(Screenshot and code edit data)
——
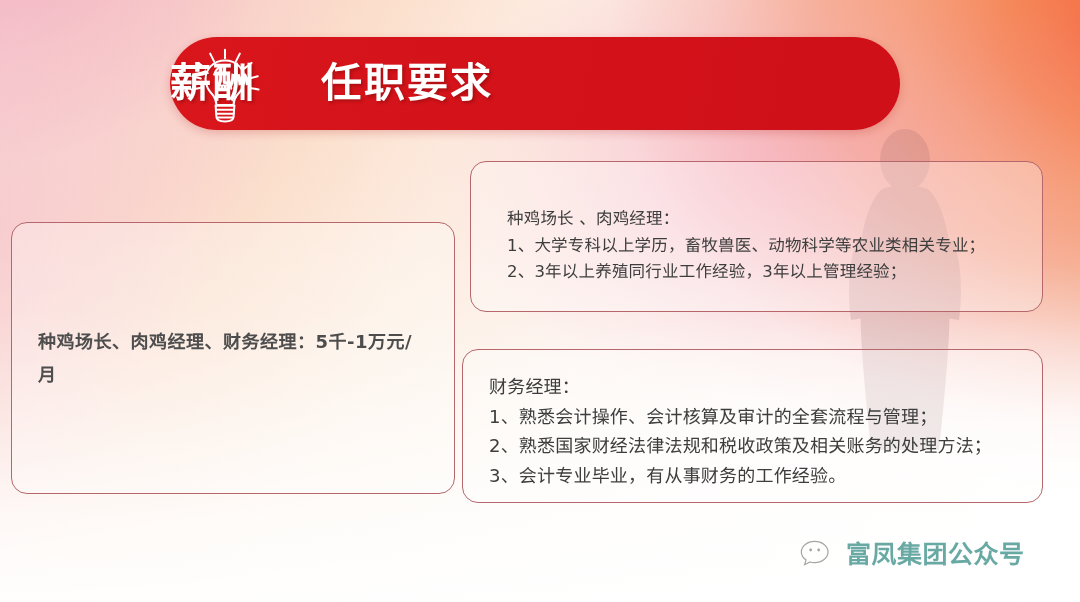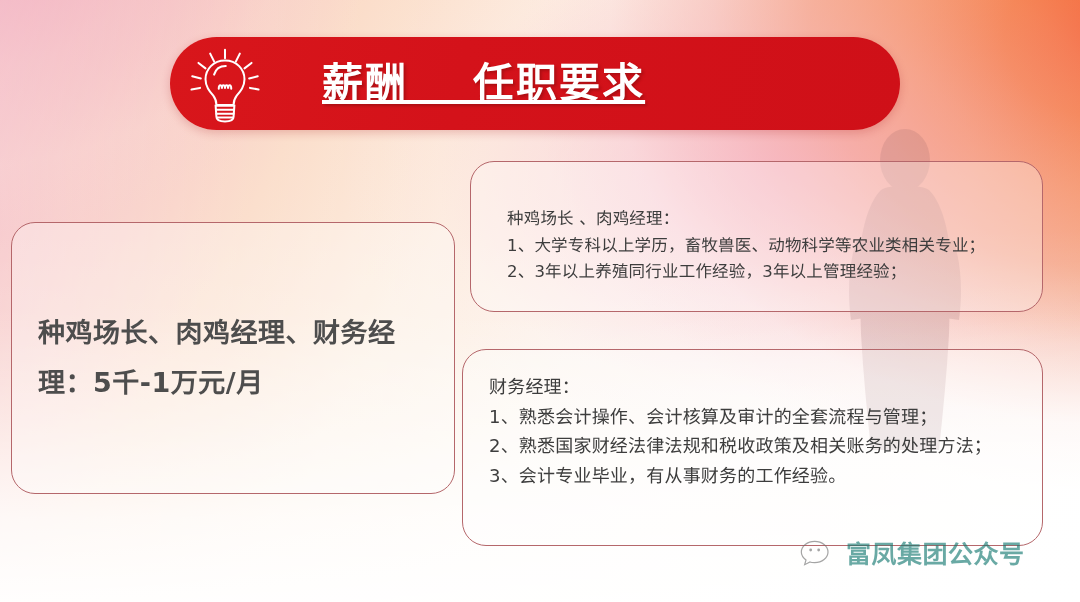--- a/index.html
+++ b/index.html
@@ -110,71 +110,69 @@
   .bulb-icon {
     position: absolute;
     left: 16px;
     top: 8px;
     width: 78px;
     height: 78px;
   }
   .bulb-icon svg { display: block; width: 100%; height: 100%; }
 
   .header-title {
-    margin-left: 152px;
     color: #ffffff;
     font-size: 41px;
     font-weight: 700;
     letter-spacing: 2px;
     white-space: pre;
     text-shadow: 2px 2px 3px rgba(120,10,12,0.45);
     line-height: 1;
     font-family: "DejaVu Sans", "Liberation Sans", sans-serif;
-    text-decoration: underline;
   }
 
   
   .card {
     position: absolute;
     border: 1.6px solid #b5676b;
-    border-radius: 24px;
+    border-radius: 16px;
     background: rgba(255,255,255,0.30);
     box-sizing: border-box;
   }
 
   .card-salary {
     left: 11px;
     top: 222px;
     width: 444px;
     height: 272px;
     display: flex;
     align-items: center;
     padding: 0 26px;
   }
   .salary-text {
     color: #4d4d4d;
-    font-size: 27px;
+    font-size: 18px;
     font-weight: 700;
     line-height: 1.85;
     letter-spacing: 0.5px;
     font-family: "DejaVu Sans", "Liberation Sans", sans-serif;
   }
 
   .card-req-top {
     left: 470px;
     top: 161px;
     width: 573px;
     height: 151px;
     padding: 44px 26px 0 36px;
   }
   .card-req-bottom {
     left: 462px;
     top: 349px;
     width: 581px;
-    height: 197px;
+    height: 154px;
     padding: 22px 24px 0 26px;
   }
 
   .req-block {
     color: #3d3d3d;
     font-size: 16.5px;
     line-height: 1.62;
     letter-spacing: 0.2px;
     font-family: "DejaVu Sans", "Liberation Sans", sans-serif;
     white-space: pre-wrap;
——
→ **Assignment**
Repeat the lines above precisely and skip every picture.

→ **Exercise answer**
--- a/index.html
+++ b/index.html
@@ -110,71 +110,69 @@
   .bulb-icon {
     position: absolute;
     left: 16px;
     top: 8px;
     width: 78px;
     height: 78px;
   }
   .bulb-icon svg { display: block; width: 100%; height: 100%; }
 
   .header-title {
-    margin-left: 152px;
     color: #ffffff;
     font-size: 41px;
     font-weight: 700;
     letter-spacing: 2px;
     white-space: pre;
     text-shadow: 2px 2px 3px rgba(120,10,12,0.45);
     line-height: 1;
     font-family: "DejaVu Sans", "Liberation Sans", sans-serif;
-    text-decoration: underline;
   }
 
   
   .card {
     position: absolute;
     border: 1.6px solid #b5676b;
-    border-radius: 24px;
+    border-radius: 16px;
     background: rgba(255,255,255,0.30);
     box-sizing: border-box;
   }
 
   .card-salary {
     left: 11px;
     top: 222px;
     width: 444px;
     height: 272px;
     display: flex;
     align-items: center;
     padding: 0 26px;
   }
   .salary-text {
     color: #4d4d4d;
-    font-size: 27px;
+    font-size: 18px;
     font-weight: 700;
     line-height: 1.85;
     letter-spacing: 0.5px;
     font-family: "DejaVu Sans", "Liberation Sans", sans-serif;
   }
 
   .card-req-top {
     left: 470px;
     top: 161px;
     width: 573px;
     height: 151px;
     padding: 44px 26px 0 36px;
   }
   .card-req-bottom {
     left: 462px;
     top: 349px;
     width: 581px;
-    height: 197px;
+    height: 154px;
     padding: 22px 24px 0 26px;
   }
 
   .req-block {
     color: #3d3d3d;
     font-size: 16.5px;
     line-height: 1.62;
     letter-spacing: 0.2px;
     font-family: "DejaVu Sans", "Liberation Sans", sans-serif;
     white-space: pre-wrap;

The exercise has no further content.